■ Aim of the exercise: The answer must be a word-for-word copy of the records below, with every picture left out.

(Dataset items)
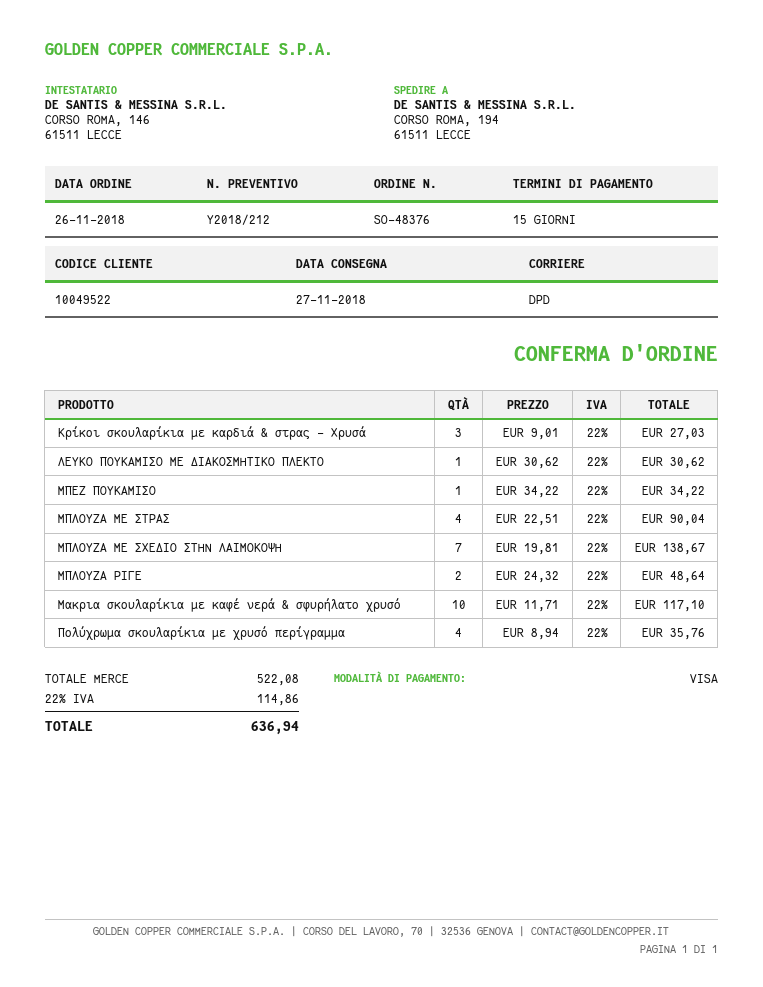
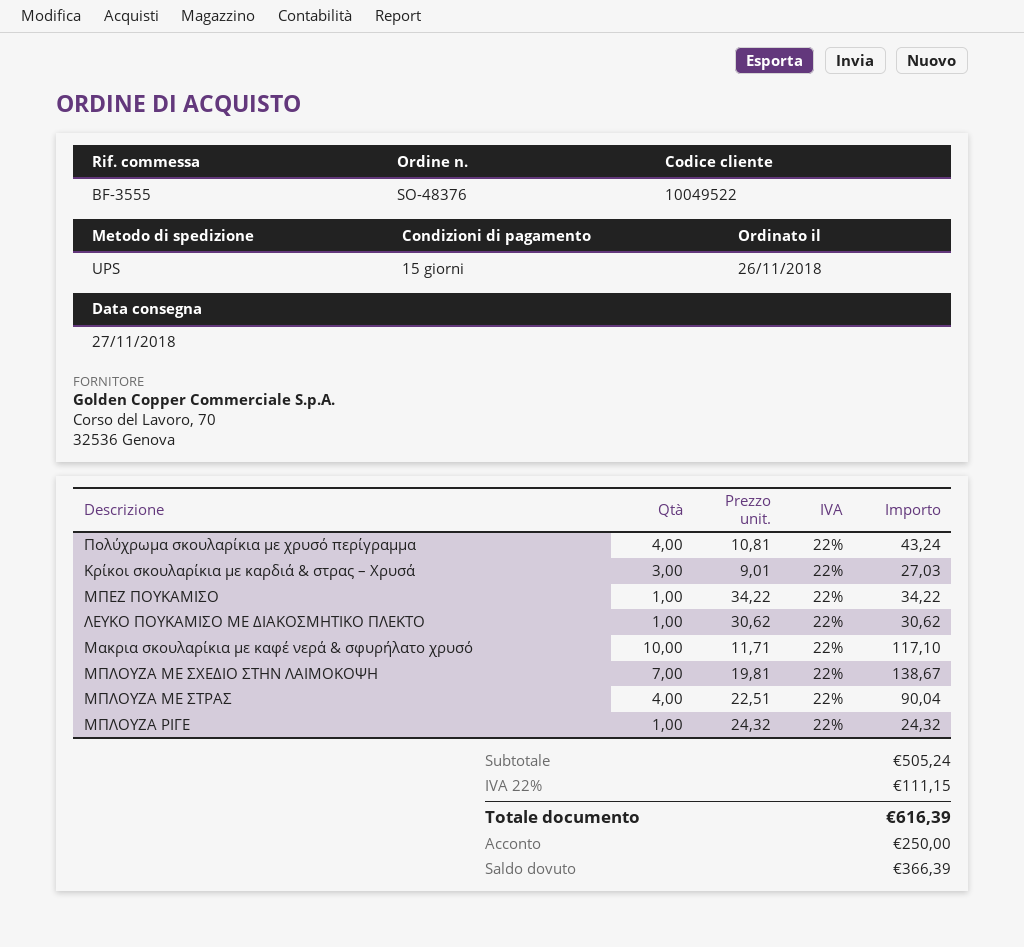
shipping method: DPD -> UPS
ΜΠΛΟΥΖΑ ΡΙΓΕ: 2 x 24.32 = 48.64 -> 1 x 24.32 = 24.32
Πολύχρωμα σκουλαρίκια με χρυσό περίγραμμα: 4 x 8.94 = 35.76 -> 4 x 10.81 = 43.24
subtotal: 522.08 -> 505.24
tax: 22% = 114.86 -> 22% = 111.15
total: 636.94 -> 616.39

■ Task result:
shipping method: DPD -> UPS
ΜΠΛΟΥΖΑ ΡΙΓΕ: 2 x 24.32 = 48.64 -> 1 x 24.32 = 24.32
Πολύχρωμα σκουλαρίκια με χρυσό περίγραμμα: 4 x 8.94 = 35.76 -> 4 x 10.81 = 43.24
subtotal: 522.08 -> 505.24
tax: 22% = 114.86 -> 22% = 111.15
total: 636.94 -> 616.39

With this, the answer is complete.